Caminho para o discipulado missionário
Caminho para o discipulado missionário
Publicado em 22 de maio de 2012 na Seção: Entrevista, Liderança, Página Inicial
Caminho para o discipulado missionário
Para refletir sobre a presença e a vocação das religiosas e religiosos
no mundo, a revista Paróquias & casas Religiosas convida Ir. Márian
Ambrósio, IDP – Presidente da CRB (Conferência dos Religiosos do
Brasil), para esta entrevista, onde ela apresenta os valores sempre
atuais da Vida Religiosa, apontando-a como sinal de uma experiência e
testemunho de vida de homens e mulheres que se consagram a Deus e ainda
faz uma leitura sobre as atividades missionárias assumidas no Haiti, e a
fecunda participação nos organismos institucionais ligados ao dinamismo
de todas das inúmeras comunidades daqueles que professam publicamente
os Conselhos Evangélicos.
A presença dos religiosos no ‘mundo’ é sinal da
fecunda ação de Deus na vida do consagrado e da consagrada. Por isso,
como observar a prática dos conselhos evangélicos em uma realidade
pós-moderna?
A Vida Religiosa Consagrada é, por natureza, testemunhal. A palavra
Consagração, em sentindo bíblico, quer dizer ‘separação’. Deus, autor da
vida e da vocação, separa dentre leigas, leigos e presbíteros, pessoas a
quem ‘separa’ para sinalizar valores de seu Reino definitivo. Nessa
perspectiva, é significativo perceber o incontável número de Carismas
Fundacionais, por meio dos quais o Espírito Santo suscita grupos de
consagradas e consagrados para vizibilizarem por sua vida e missão, um
determinado aspecto do rosto de Deus. Por meio do testemunho carismático
das pessoas consagradas que vivem em diferentes Institutos (cada qual
com seu carisma específico), o mundo pode ler o Evangelho de Jesus.
Outro traço do testemunho da vivência dos valores do Reino está na
‘Profissão pública dos Conselhos Evangélicos de Pobreza, Castidade e
Obediência’. Por muito tempo, estes votos foram compreendidos e vividos
como sinal de renúncia, de ascese, da parte das pessoas consagradas. O
foco da consagração ressaltava que, ao deixarem de viver determinados
valores, Religiosas e Religiosos faziam uma escolha por algo melhor,
superior, que afastava do mundo e aproximava mais de Deus.
Com o cultivo da forte consciência de uma única vocação de todos os
cristãos à mesma santidade e ao igual valor de cada vocação, a Vida
Religiosa ressignifica a compreensão e a vivência dos Conselhos
Evangélicos.
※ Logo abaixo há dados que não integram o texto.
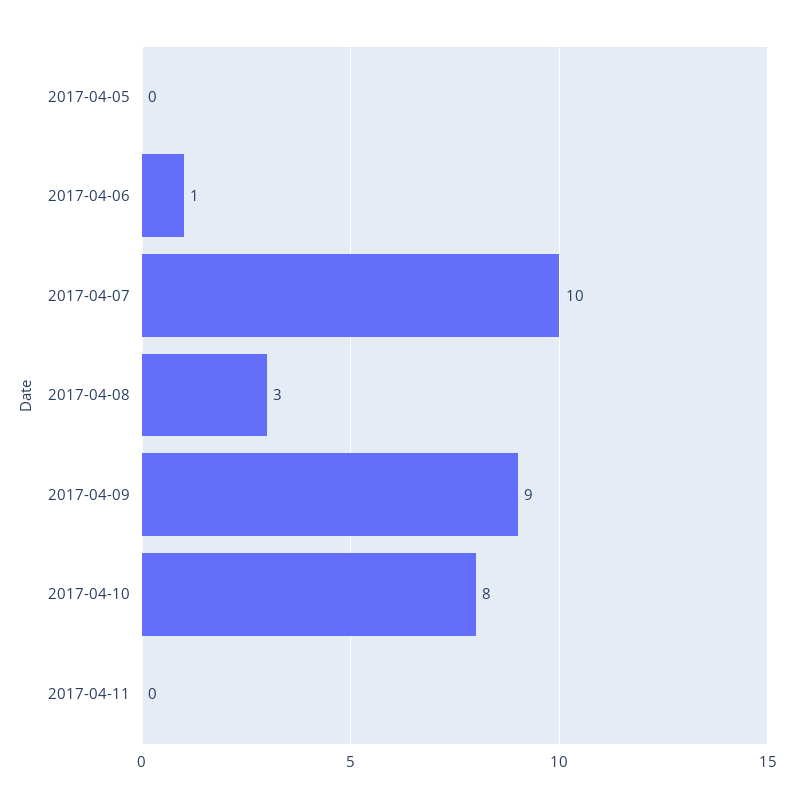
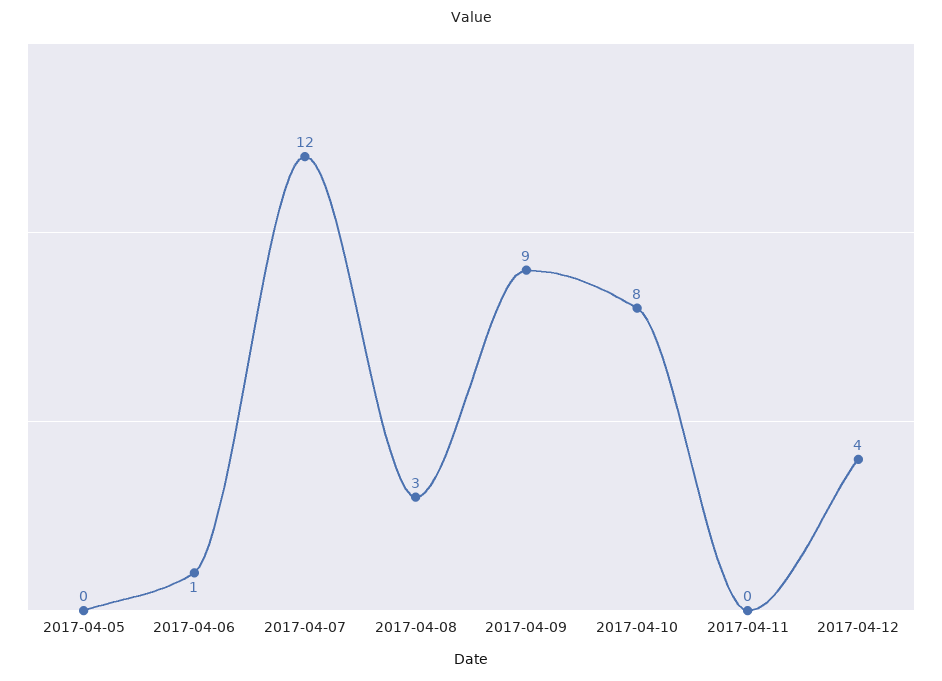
2017-04-07: 10 -> 12
2017-04-12: none -> 4

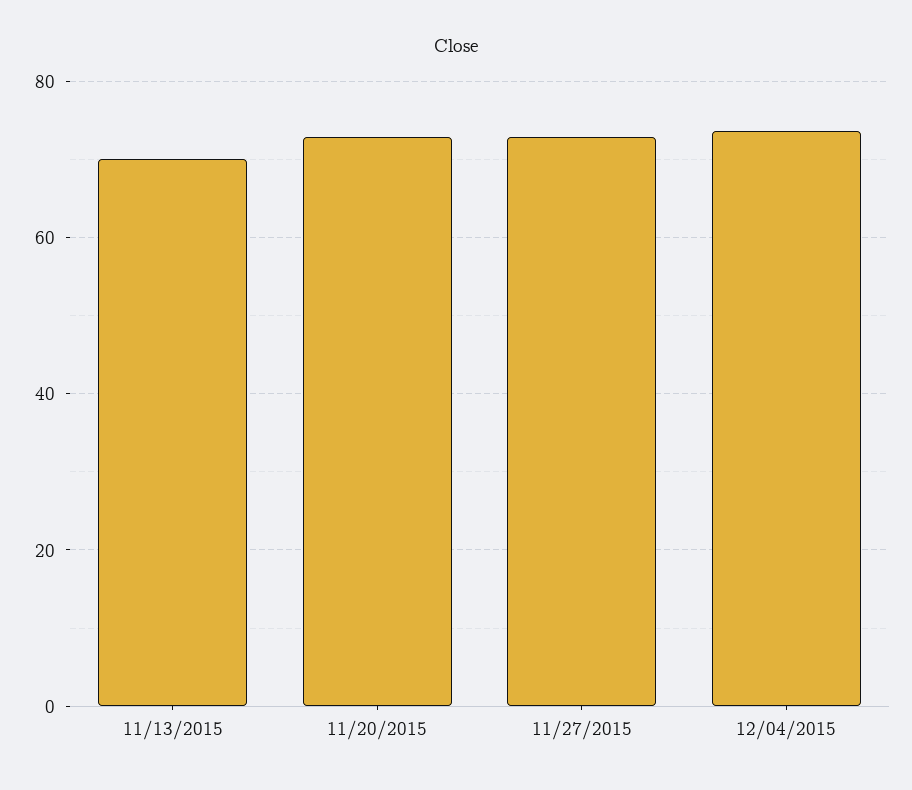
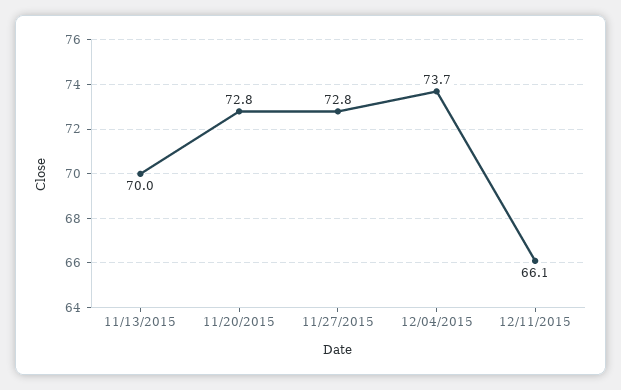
12/11/2015: none -> 66.1

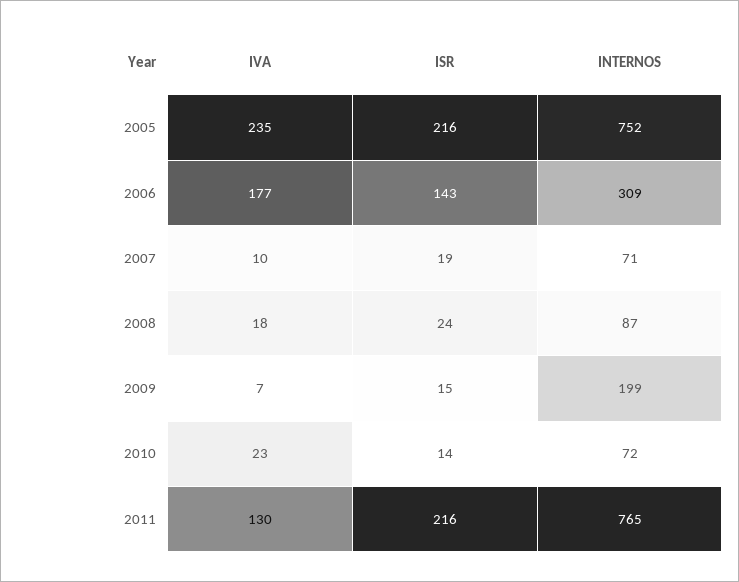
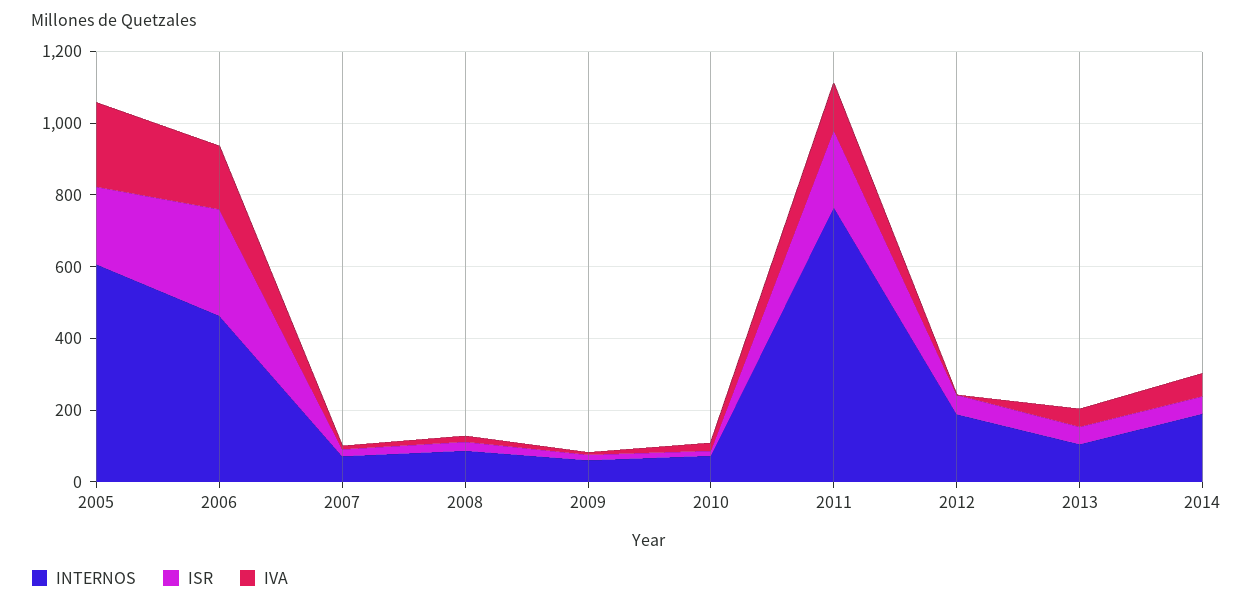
INTERNOS, 2005: 752 -> 600
ISR, 2006: 143 -> 300
INTERNOS, 2006: 309 -> 450
INTERNOS, 2009: 199 -> 50
INTERNOS, 2012: none -> 200
ISR, 2012: none -> 50
IVA, 2012: none -> 0
INTERNOS, 2013: none -> 100
ISR, 2013: none -> 50
IVA, 2013: none -> 50
INTERNOS, 2014: none -> 200
ISR, 2014: none -> 50
IVA, 2014: none -> 50

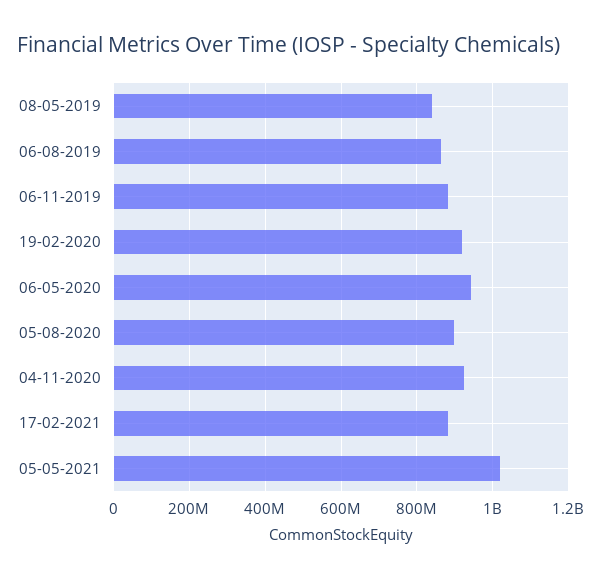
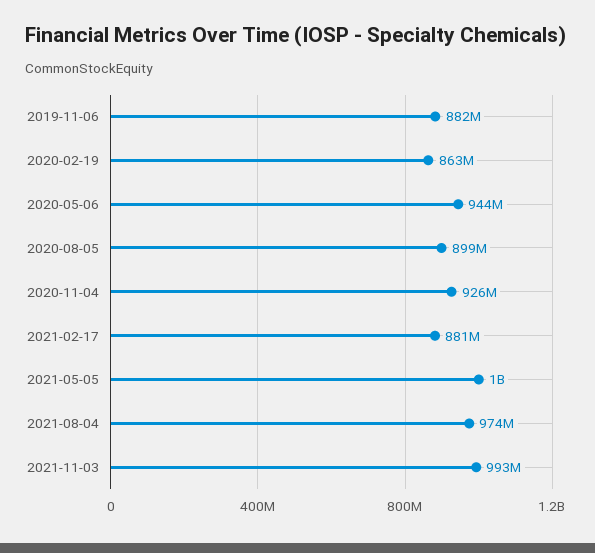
08-05-2019: 840000000 -> none
06-08-2019: 860000000 -> none
19-02-2020: 920000000 -> 863000000
2021-08-04: none -> 974000000
2021-11-03: none -> 993000000

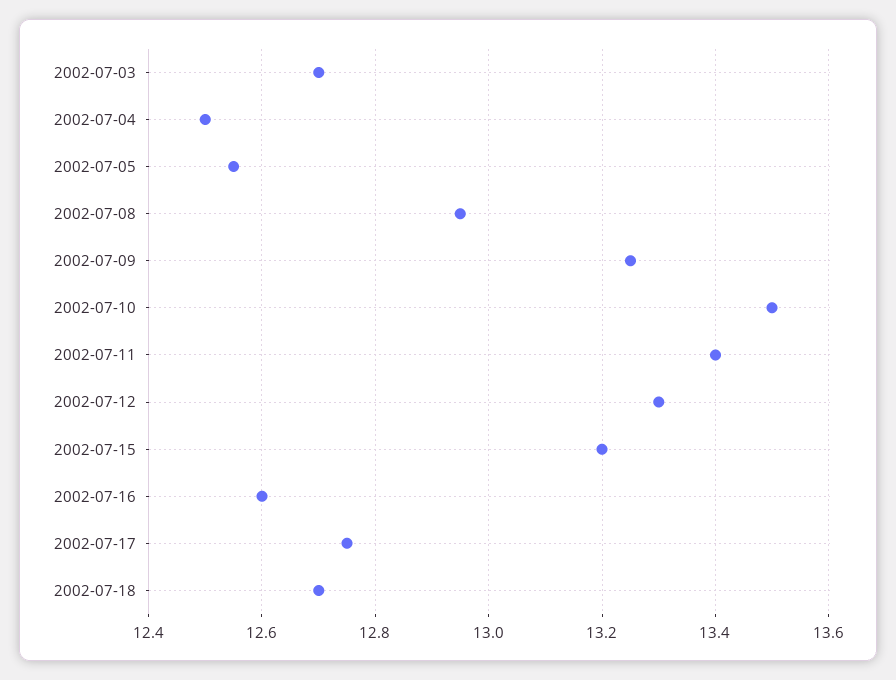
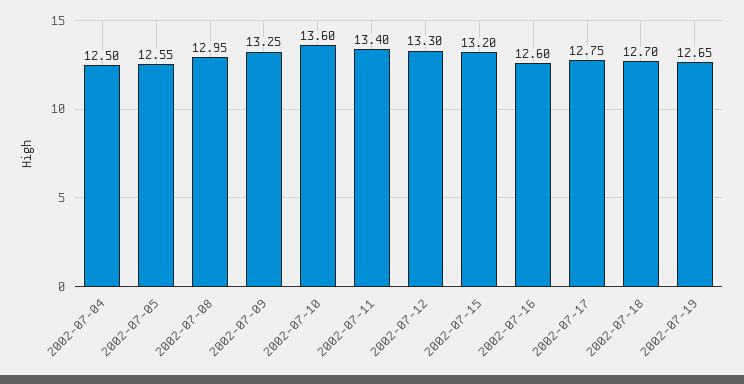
2002-07-03: 12.7 -> none
2002-07-10: 13.5 -> 13.6
2002-07-19: none -> 12.65

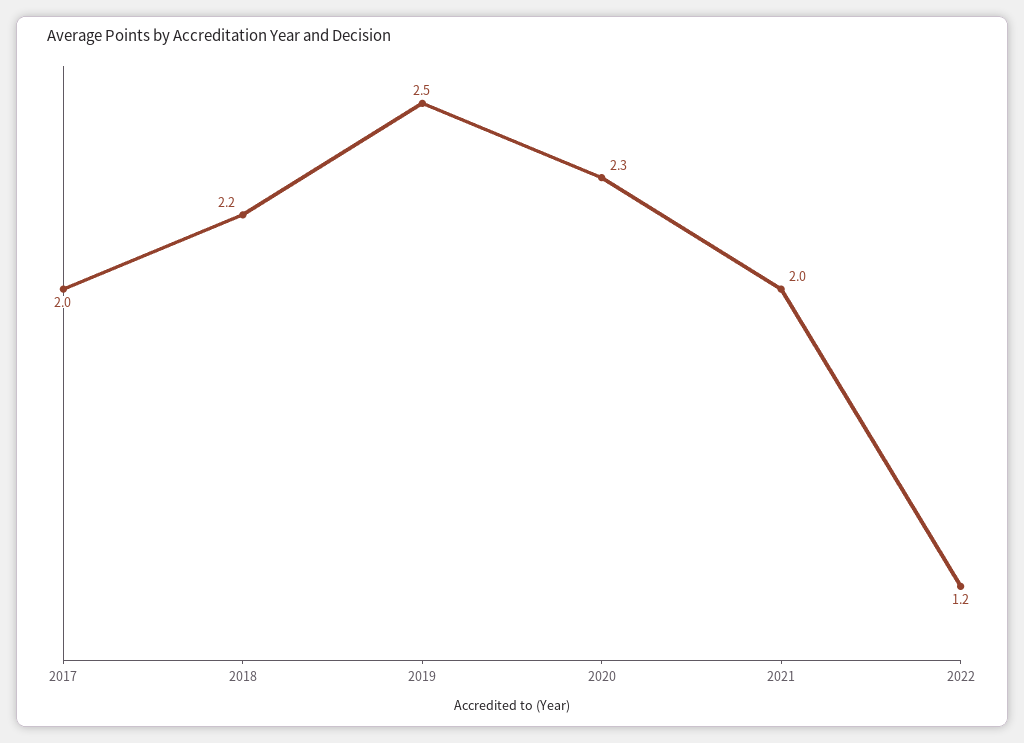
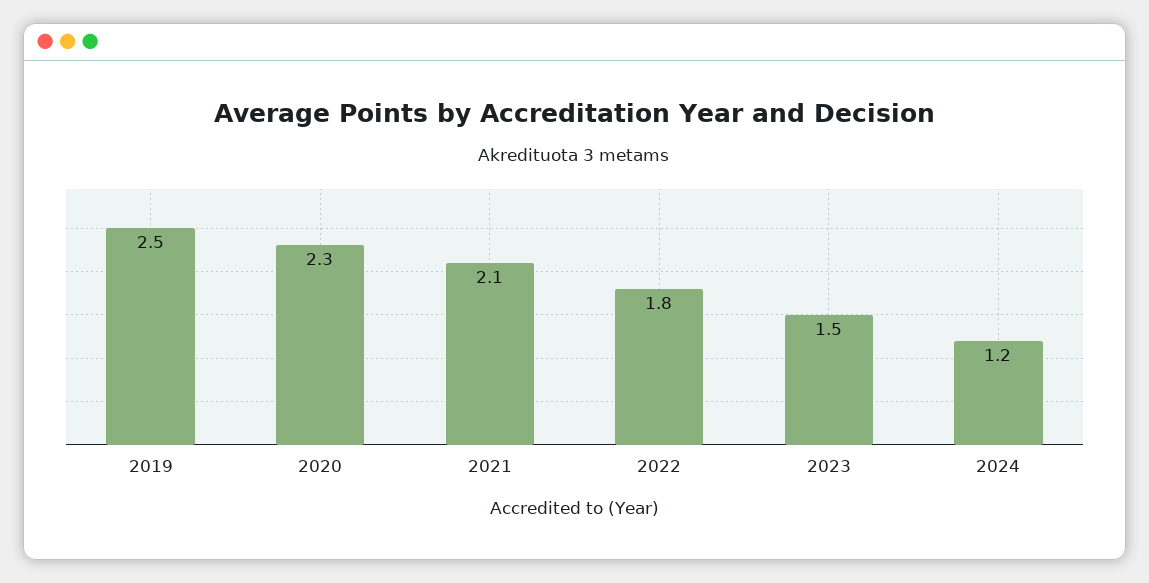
2017: 2 -> none
2018: 2.2 -> none
2021: 2 -> 2.1
2022: 1.2 -> 1.8
2023: none -> 1.5
2024: none -> 1.2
Cada um dos três votos Anuncia um valor. Pela Castidade
consagrada, anunciamos o valor absoluto e indiviso do ‘amor de Deus’
para além dos vínculos familiares, amor que nasce de nosso coração
atraído de modo particular pelos que mais carecem de amor; pela Pobreza
consagrada, anunciamos ‘Deus presente’ lá onde outro ser humano nada ou
ninguém tem a seu lado, presença que gera partilha e gratuidade no ser;
pela Obediência consagrada anunciamos que a ‘vontade de Deus’ deve ser
obedecida, vontade divina que desperta a liberdade fundamental para o
envio missionário e solidário. Os ‘Conselhos Evangélicos’ estabelecem
uma relação nova, não mais somente com as coisas (dinheiro, corpo,
lugar), mas uma renovada relação com as pessoas que clamam por seu
direito fundamental de viver com dignidade.
Quais motivos levaram a CRB Nacional se dedicar em uma ação apostólica em terra estrangeira, como o Haiti?
A motivação para qualquer resposta missionária da Vida Religiosa
Consagrada é sempre a mesma, e é fundamental – compreendemos a missão
como engajamento na paixão missionária de Deus. Buscamos ouvir os apelos
de Deus, lá onde a vida clama.
A CRB Nacional é uma Conferência de animação e coordenação da Vida
Religiosa Consagrada, e há muito tempo motiva as Congregações a uma
presença profética e solidária em lugares de fronteira. Foi assim em
direção ao Nordeste do Brasil, em direção à Amazônia, em direção à
África, em direção ao Timor Leste, primeira experiência
intercongregacional além fronteiras.
Imediatamente após a catástrofe produzida pelo terremoto de janeiro de
2010, a CRB iniciou o processo de conscientização e preparação e envio
de uma comunidade missionária. Esse projeto é da Igreja do Brasil, pois
congrega as grandes forças missionárias da Igreja do Brasil, e
representa todo o povo brasileiro que o mantém, por meio da coleta
realizada pela Caritas Brasileira.
Como se formou a comunidade de religiosas e religiosos brasileiros para atuar junto ao povo do Haiti?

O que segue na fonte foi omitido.